Return the number of lines below that contain "class"; nothing else belongs in the reply.
^^^^
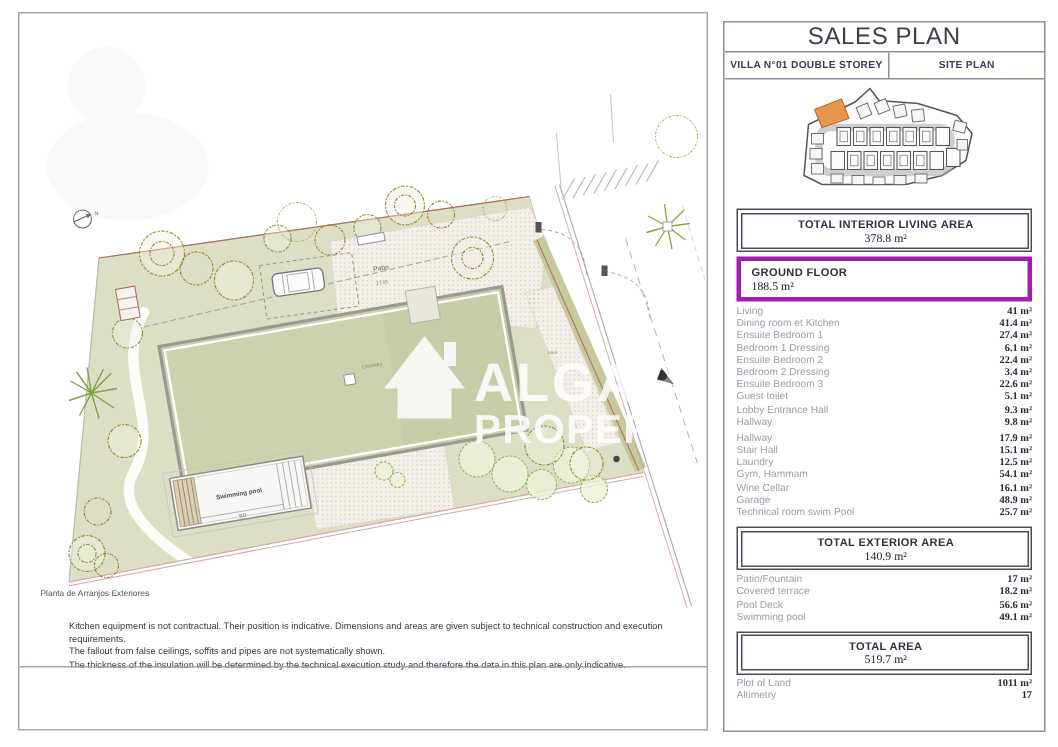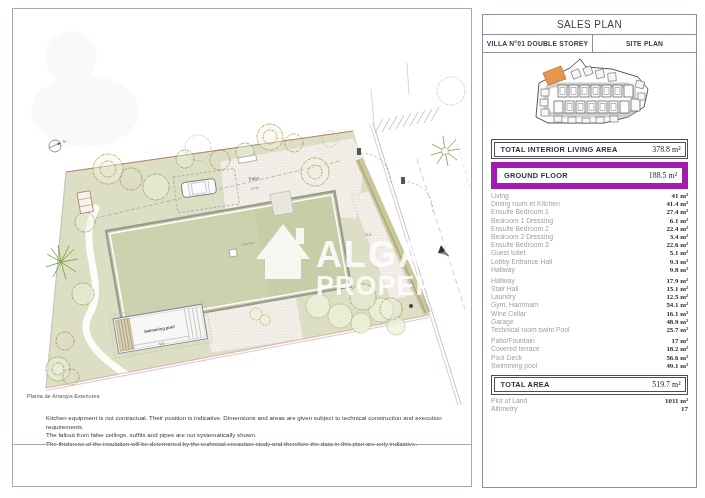--- a/index.html
+++ b/index.html
@@ -16,7 +16,7 @@
   
   .panel{position:absolute;left:482px;top:14px;width:215px;height:474px;
       border:1.2px solid #8b90a0;box-sizing:border-box;background:#fff;color:#3b3e4b;}
-  .p-title{height:19px;line-height:19px;text-align:center;font-size:10px;
+  .p-title{height:19px;line-height:19px;text-align:center;font-size:16px;
       letter-spacing:.4px;border-bottom:1px solid #8b90a0;}
   .p-cells{display:flex;height:17px;border-bottom:1px solid #8b90a0;}
   .p-cell{flex:1.06;display:flex;align-items:center;justify-content:center;

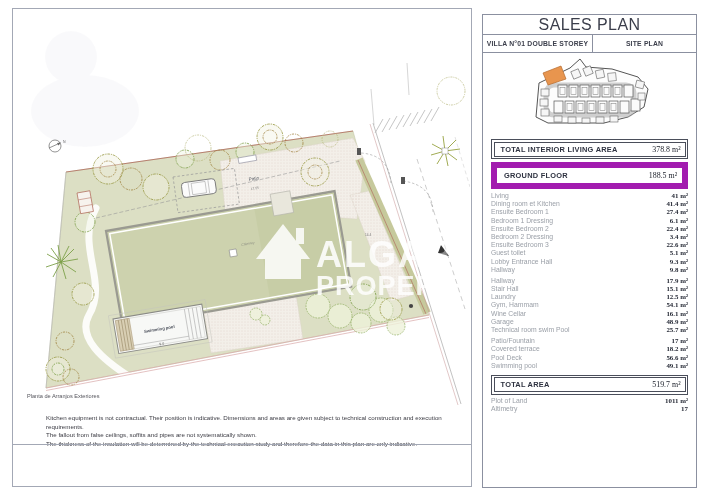--- a/index.html
+++ b/index.html
@@ -26,7 +26,7 @@
   .p-content{padding:0 8px;}
   .dbox{border:1px solid #4a4e5a;padding:1.5px;}
   .dbox .bi{border:1px solid #4a4e5a;display:flex;justify-content:space-between;
-      align-items:center;padding:2px 4px 2px 6px;}
+      align-items:center;padding:2px 4px 2px 6px;flex-direction:column;}
   .sbox{border:6px solid #a21caf;display:flex;justify-content:space-between;
       padding:3px 5px 3px 7px;}
   .bl{font-size:7.4px;font-weight:bold;color:#2e3240;letter-spacing:.25px;}

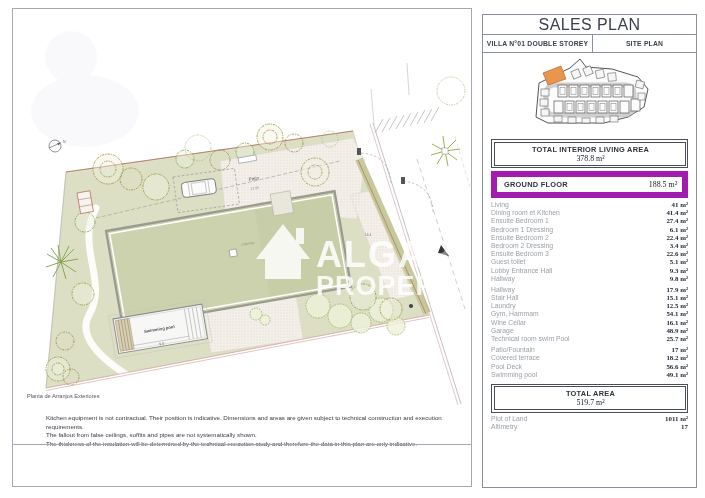--- a/index.html
+++ b/index.html
@@ -27,8 +27,8 @@
   .dbox{border:1px solid #4a4e5a;padding:1.5px;}
   .dbox .bi{border:1px solid #4a4e5a;display:flex;justify-content:space-between;
       align-items:center;padding:2px 4px 2px 6px;flex-direction:column;}
-  .sbox{border:6px solid #a21caf;display:flex;justify-content:space-between;
-      padding:3px 5px 3px 7px;}
+  .sbox{border:3px solid #a21caf;display:flex;justify-content:space-between;
+      padding:3px 5px 3px 7px;flex-direction:column;}
   .bl{font-size:7.4px;font-weight:bold;color:#2e3240;letter-spacing:.25px;}
   .bv{font-size:7.9px;font-weight:normal;font-family:"Liberation Serif",serif;color:#20242e;}
   .rows{margin-top:3px;}

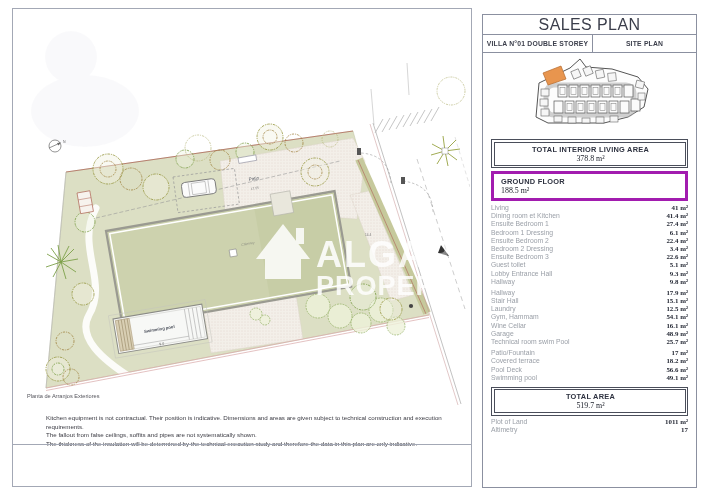--- a/index.html
+++ b/index.html
@@ -387,6 +387,12 @@
           </div>
       </div>
 
+      <div class="dbox mt5">
+        <div class="bi">
+          <span class="bl">TOTAL EXTERIOR AREA</span>
+          <span class="bv">140.9 m²</span>
+        </div>
+      </div>
       <div class="rows">
         <div class="row">
             <span class="rl">Patio/Fountain</span>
^^^^
Your solution:
7